====== Material for this exercise

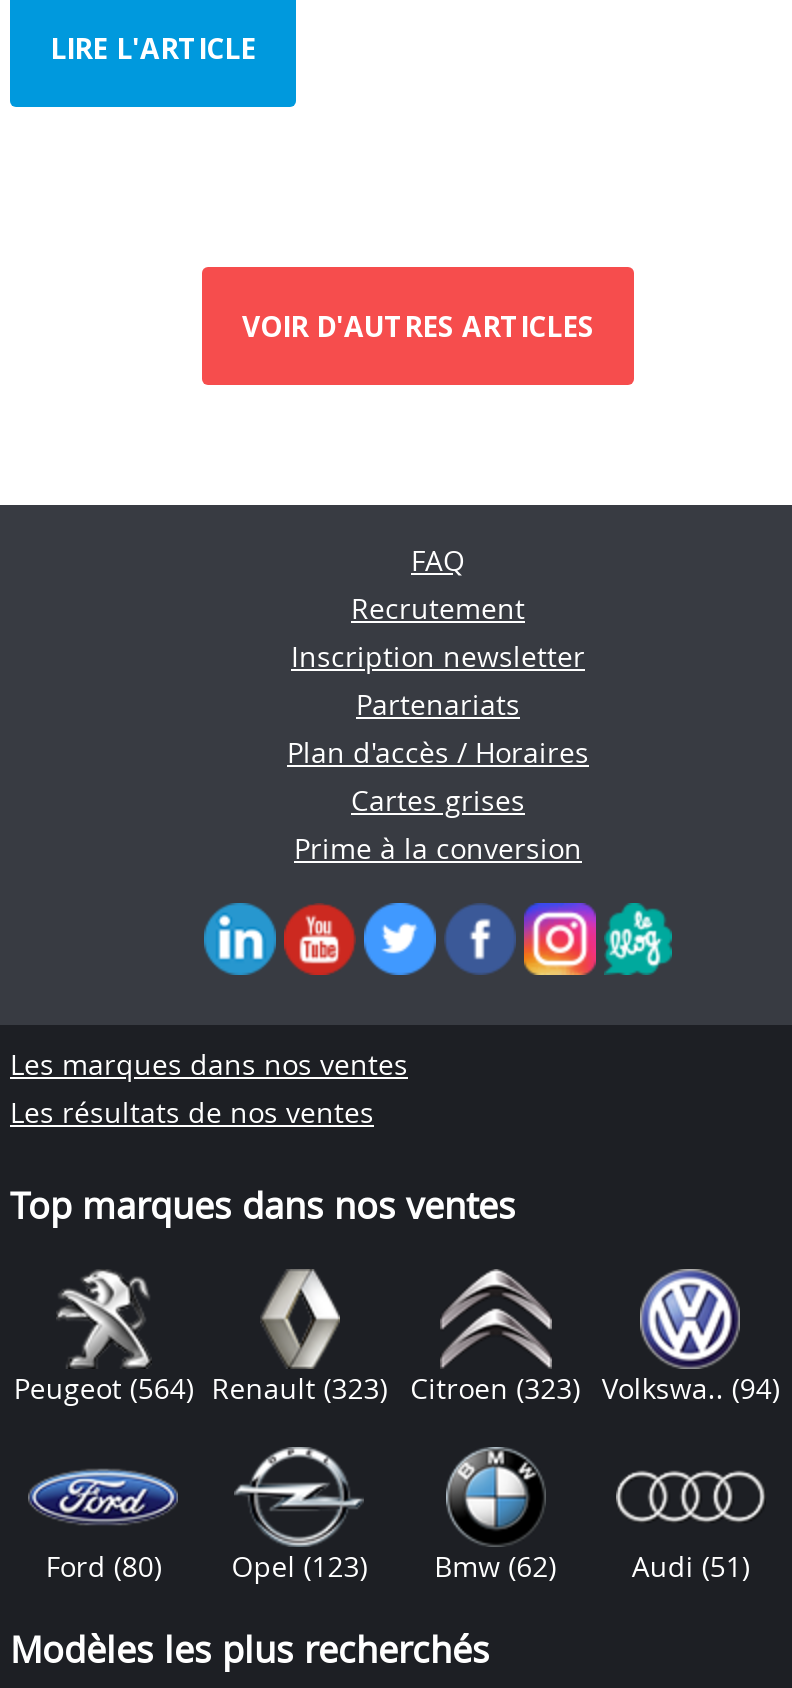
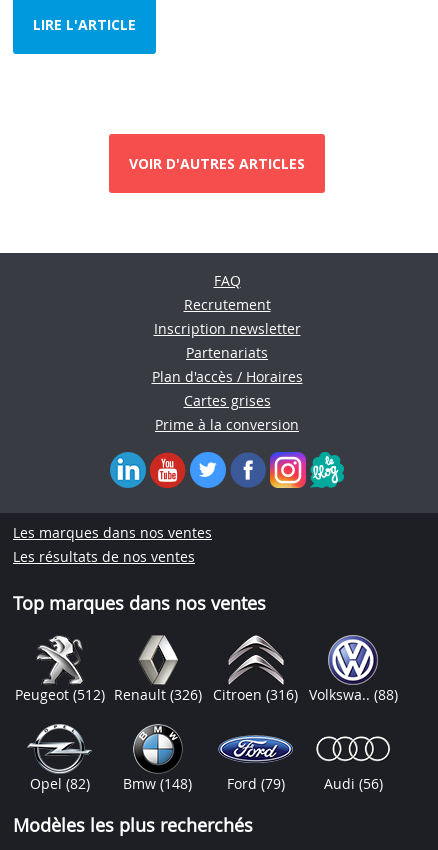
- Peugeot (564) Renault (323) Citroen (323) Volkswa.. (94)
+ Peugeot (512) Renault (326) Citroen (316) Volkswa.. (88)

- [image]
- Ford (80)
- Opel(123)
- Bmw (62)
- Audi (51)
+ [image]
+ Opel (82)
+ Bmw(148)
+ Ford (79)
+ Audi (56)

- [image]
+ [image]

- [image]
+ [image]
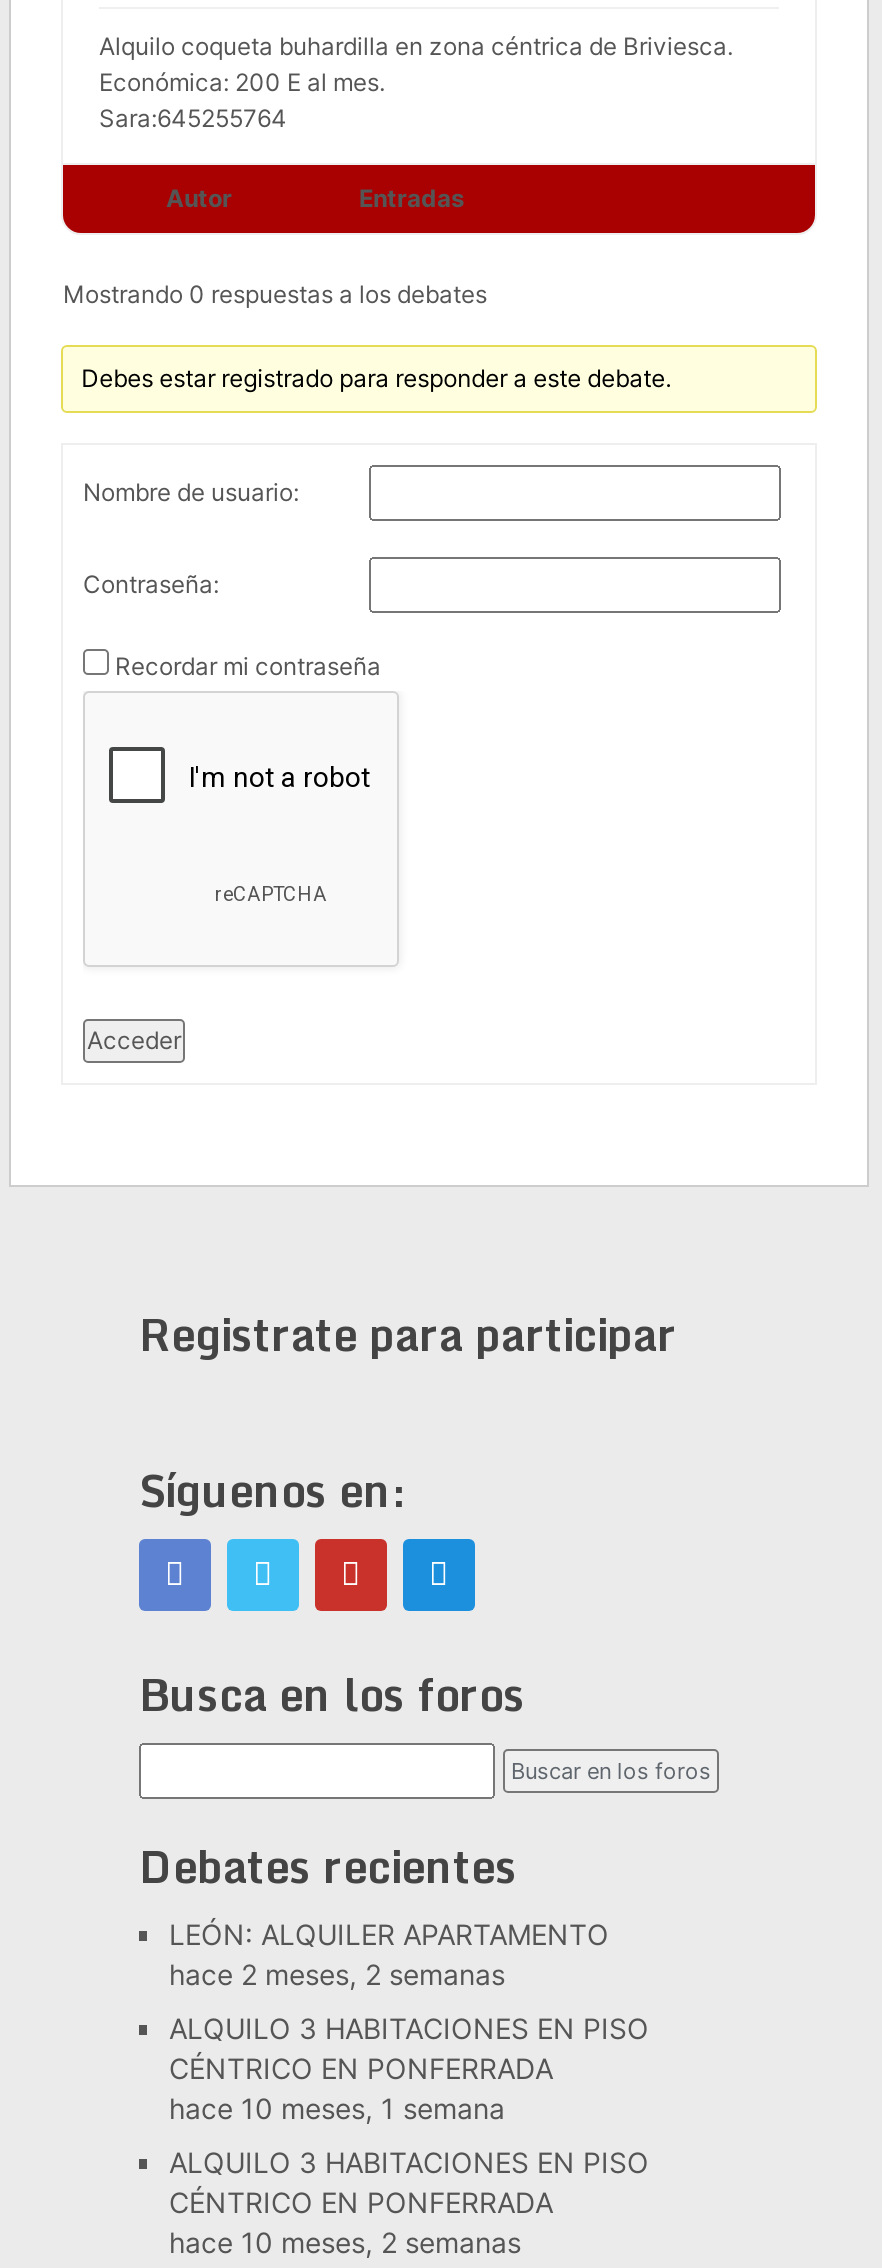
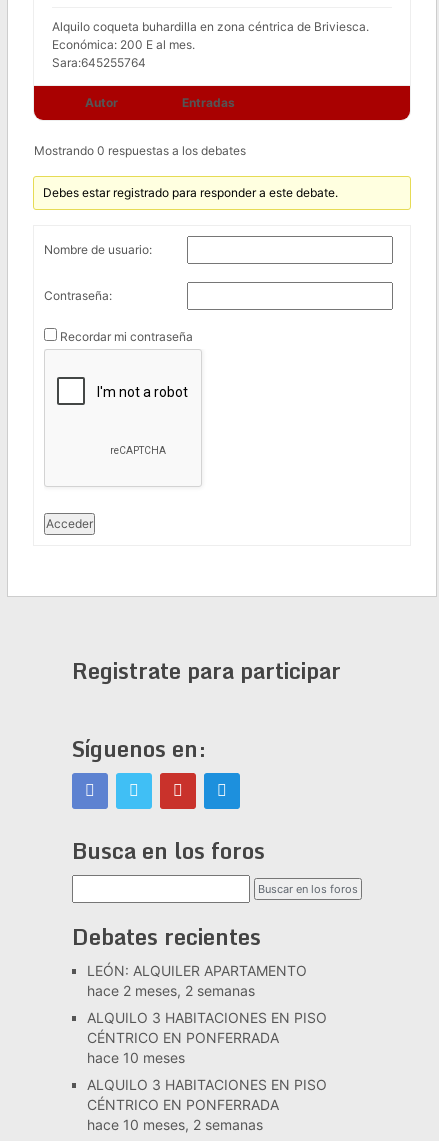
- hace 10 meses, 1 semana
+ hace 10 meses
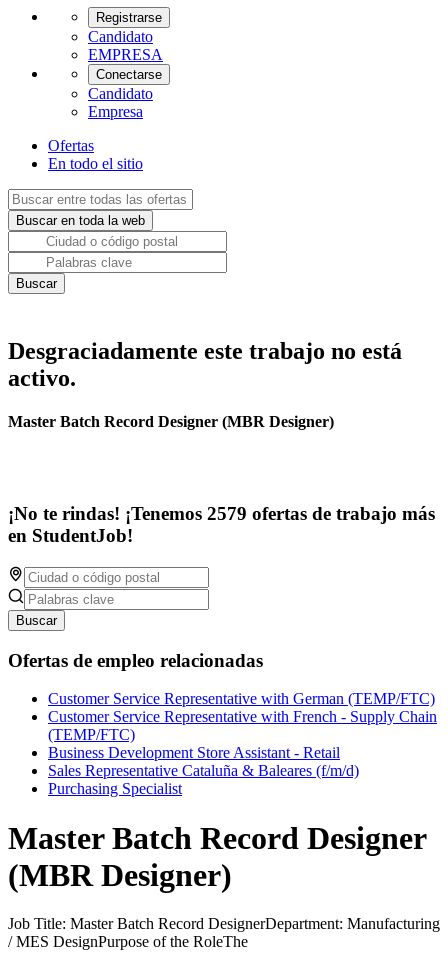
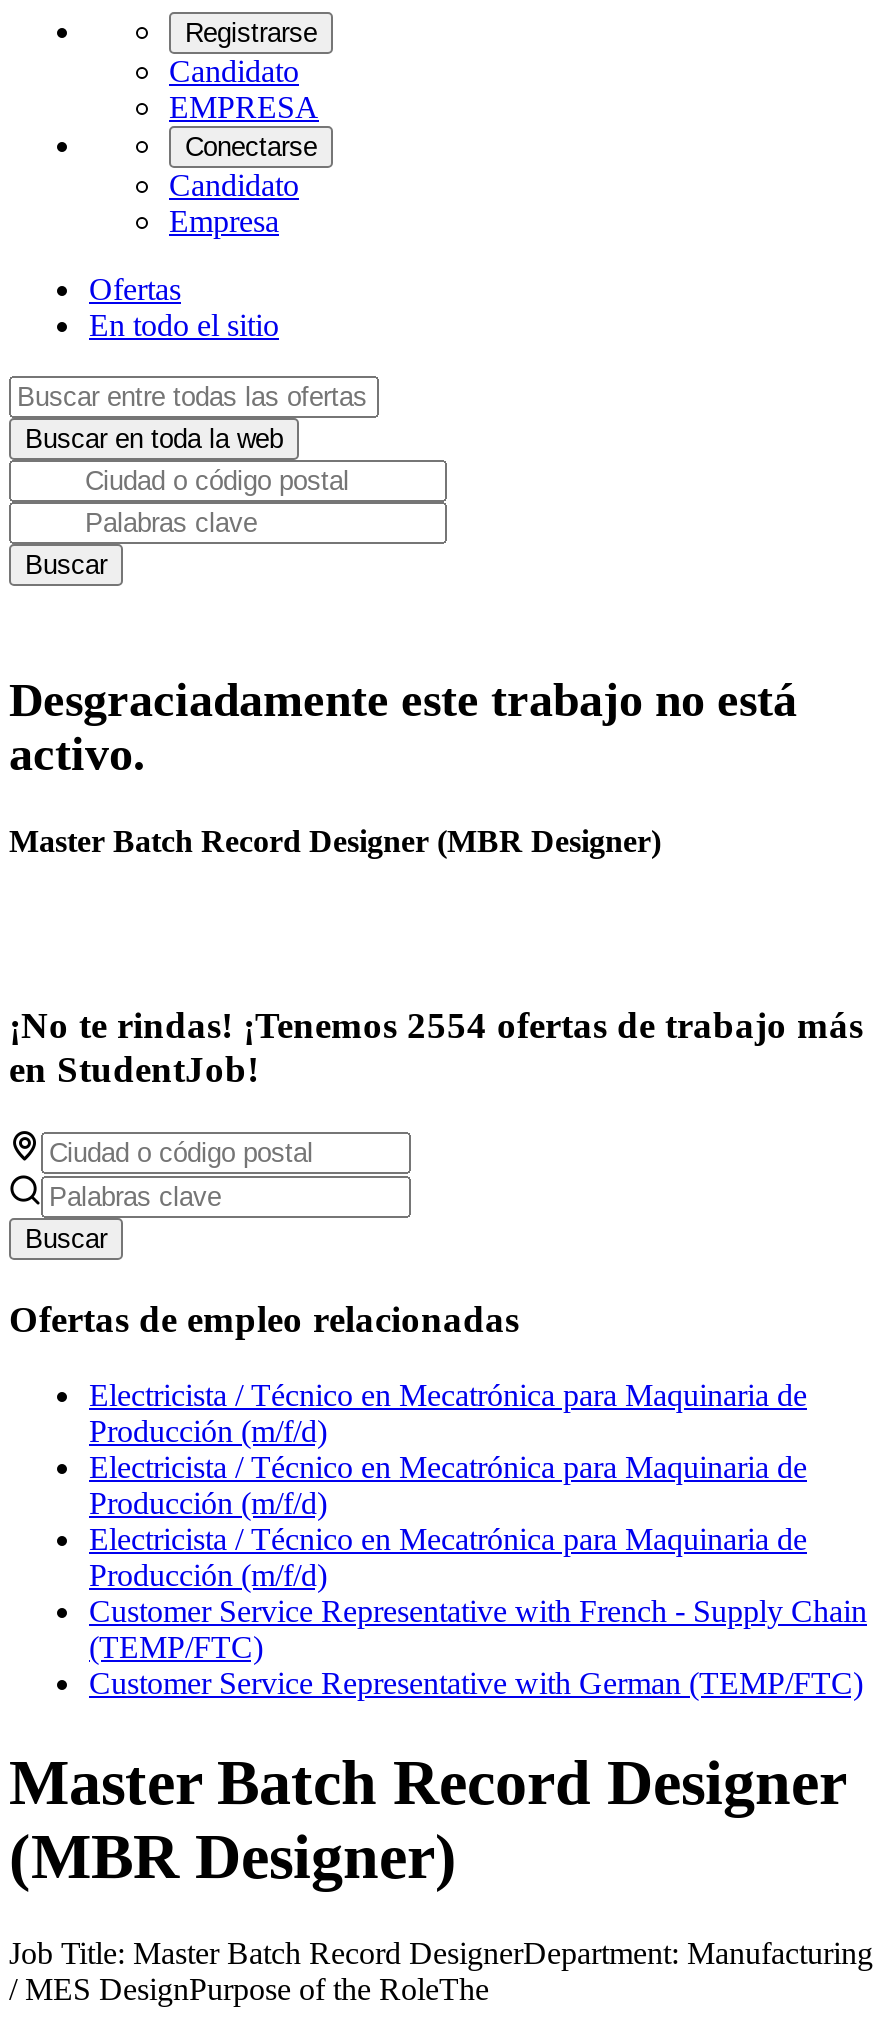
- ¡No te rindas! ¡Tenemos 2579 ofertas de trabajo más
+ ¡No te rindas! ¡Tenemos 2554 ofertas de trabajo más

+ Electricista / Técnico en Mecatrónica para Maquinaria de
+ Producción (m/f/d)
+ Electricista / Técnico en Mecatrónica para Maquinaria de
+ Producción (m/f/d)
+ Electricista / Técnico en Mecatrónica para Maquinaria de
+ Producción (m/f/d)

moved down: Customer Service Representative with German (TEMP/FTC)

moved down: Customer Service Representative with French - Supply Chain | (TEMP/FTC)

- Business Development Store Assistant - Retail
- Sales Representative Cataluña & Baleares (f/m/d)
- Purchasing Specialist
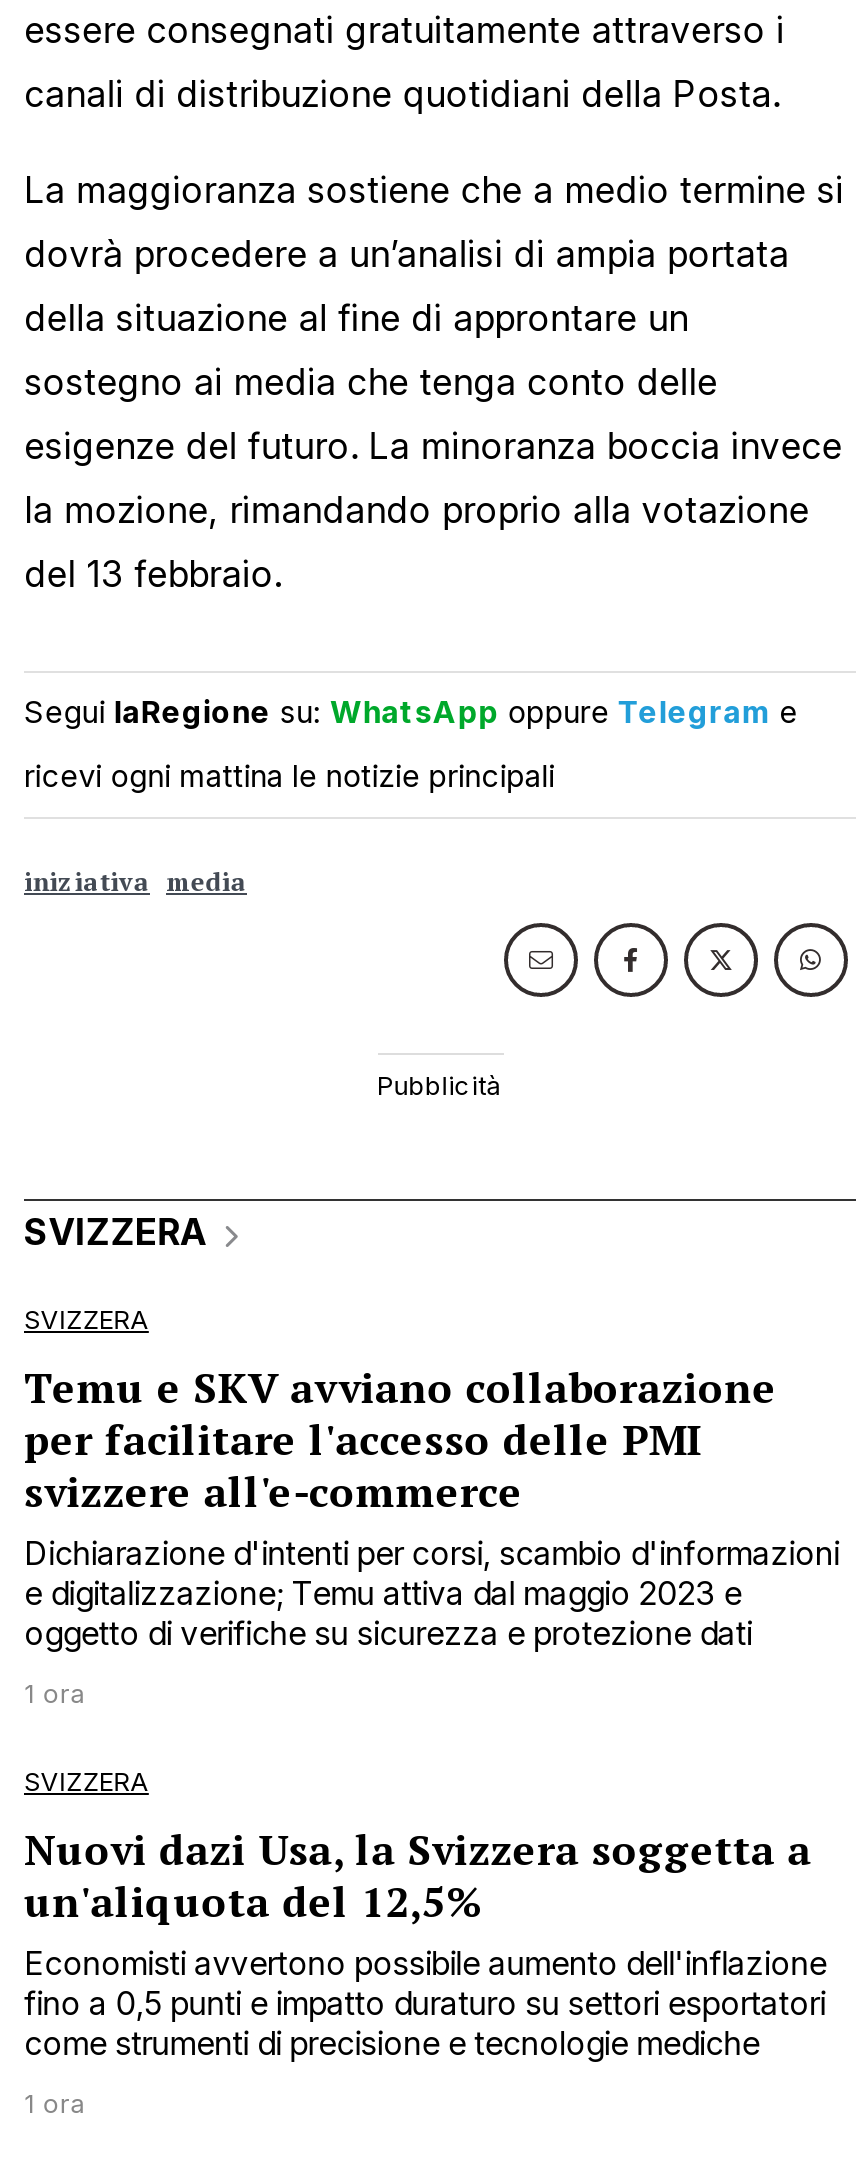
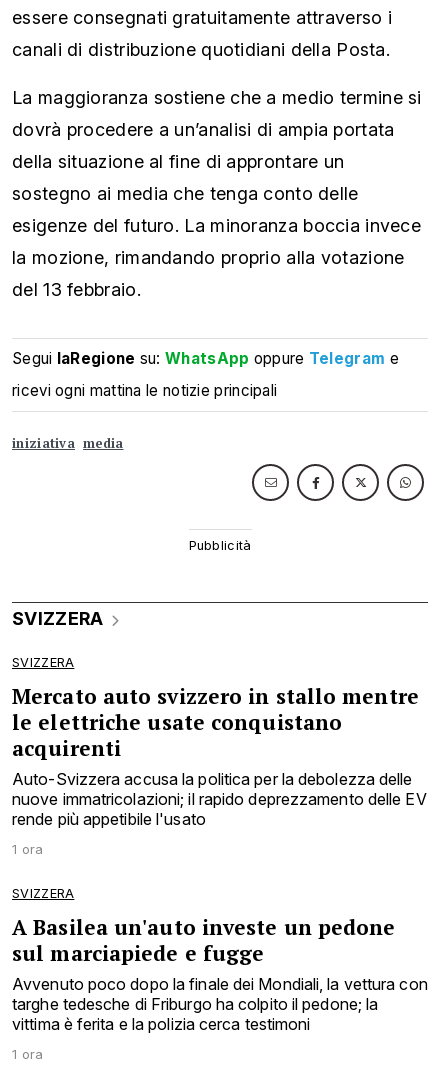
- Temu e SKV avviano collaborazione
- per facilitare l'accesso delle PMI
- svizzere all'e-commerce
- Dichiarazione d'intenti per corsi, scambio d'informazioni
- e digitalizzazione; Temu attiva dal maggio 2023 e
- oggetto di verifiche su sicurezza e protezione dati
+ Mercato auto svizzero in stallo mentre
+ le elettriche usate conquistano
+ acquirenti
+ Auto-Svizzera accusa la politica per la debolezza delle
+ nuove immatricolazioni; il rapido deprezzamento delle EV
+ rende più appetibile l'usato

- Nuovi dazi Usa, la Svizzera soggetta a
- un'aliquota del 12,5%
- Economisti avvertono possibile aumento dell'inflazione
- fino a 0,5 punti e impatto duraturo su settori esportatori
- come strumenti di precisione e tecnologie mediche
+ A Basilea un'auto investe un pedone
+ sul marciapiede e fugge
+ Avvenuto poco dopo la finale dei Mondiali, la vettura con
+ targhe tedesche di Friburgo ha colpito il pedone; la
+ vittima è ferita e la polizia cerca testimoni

============

How to complete this task:
Across the records above, return every line that contains the word "Service".

Response area:
moved down: Customer Service Representative with German (TEMP/FTC)
moved down: Customer Service Representative with French - Supply Chain | (TEMP/FTC)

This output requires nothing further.